El discurso es la base, el origen de toda oratoria posterior, la estructura que permite una declamación perfecta y que nutre a los oradores, emocionales o no, de las proteínas literarias para convencer a la contraparte. Y se articula en torno a las preguntas correctas que nos ayudan a saber dónde ponemos el foco y para qué. Por ejemplo:

  • ¿Qué tenemos que hacer para crear un discurso ganador?
  • ¿Qué debemos mirar?
  • ¿Qué imagen queremos proyectar?
  • ¿Qué sensación queremos dejar?

Todo discurso es un proceso de SedAcción (golpea con la palabra) y Seducción (envuelve con la imagen, el gesto, la mirada, la voz, la forma de moverse y acercarse). Para ello no hace falta tener un don natural ni un carisma innato, como bien afirma Sara Forsdyke, sino tener claro cómo entrar y cómo salir de él. Aquí te dejo diez claves que te ayudarán a entenderlo mejor.

DE ENTRADA

1) El primer minuto de tu discurso es importante, no porque sea el primero, sino porque no será el último. Disfruta y sonríe desde el principio.

2) Cuando escribas, hazlo la primera vez con el corazón. Para ello tienes que ver las caras de los personajes de tu historia. Y luego reescribe con la cabeza. Para ello piensa en las razones que moverán su comportamiento.
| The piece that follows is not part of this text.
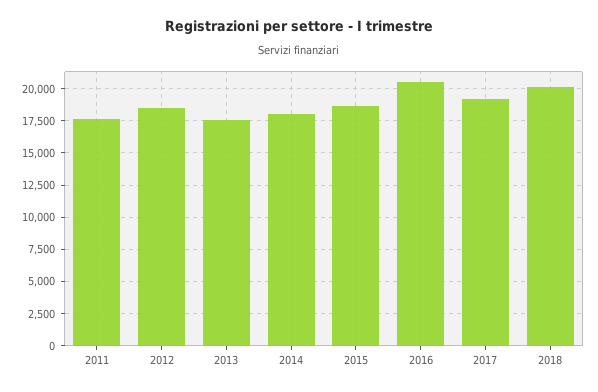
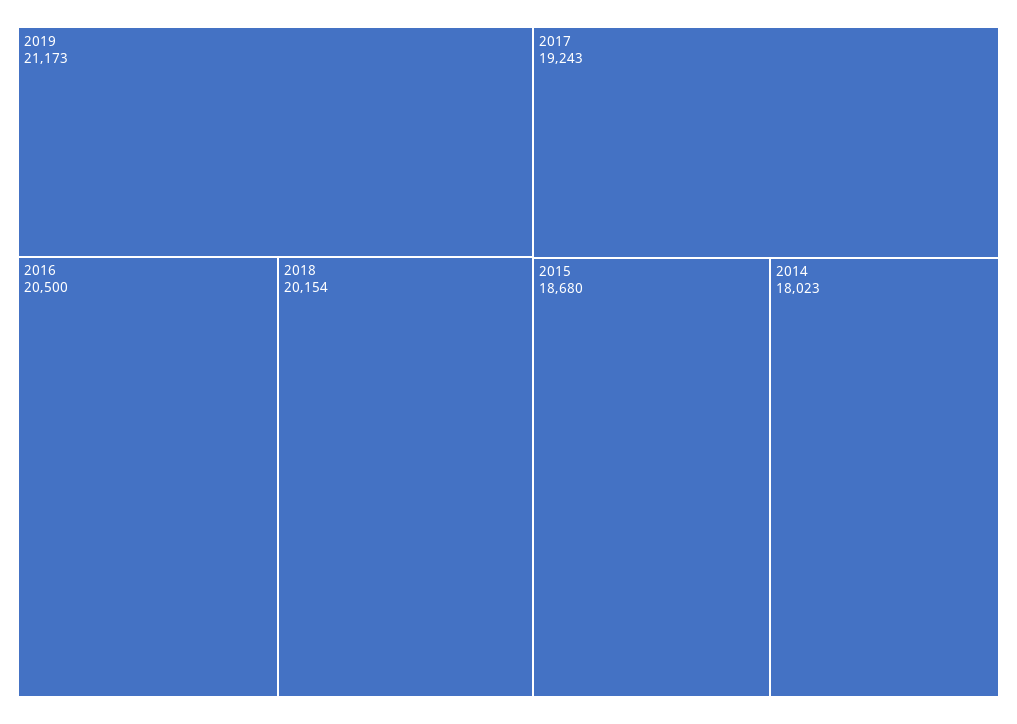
2011: 17500 -> none
2012: 18500 -> none
2013: 17500 -> none
2019: none -> 21173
Todo eso está ya escrito en ese folio en blanco.

3) No esperes un segundo para conquistar el mundo. Comenzar un discurso sabe cualquiera. Conectar, no. Decide.

4) No seas un vendedor de motos, sino una moto vendiendo. Carbura, acelera o frena en función de quién recibirá tu entrega. Recuerda que la ilusión del regalo no la produce el brillo del envoltorio sino la utilidad del contenido.

5) Cuando escribas y hables en público, tus ideas deben volar en clase business, pero tus palabras, en clase turista.

DE SALIDA

6) Todo discurso termina en el silencio y en la sonrisa, no en la palabra. Es el maridaje perfecto.

7) La memoria del oyente vuelve a activarse cuando sabe que estás terminando. Es momento de que te recuerden (las ideas-business), no de que te despidan.

8) El tono del mensaje es el espíritu de la idea. Todo guionista piensa en la música que pondrá fin a su película. Escribe mientras oyes tu melodía.

9) Un orador no es un constructor de viviendas vacías, sino un artesano que transmite conocimiento y herramientas de su saber. No le digas a la gente para qué sirve un martillo, muéstraselo.

10) Procura que tus últimas palabras sean versátiles, flexibles, personales y que no cambien según el contexto. Recuerda que tu discurso sólo será inmortal si el público lo hace eterno en su memoria y en su corazón.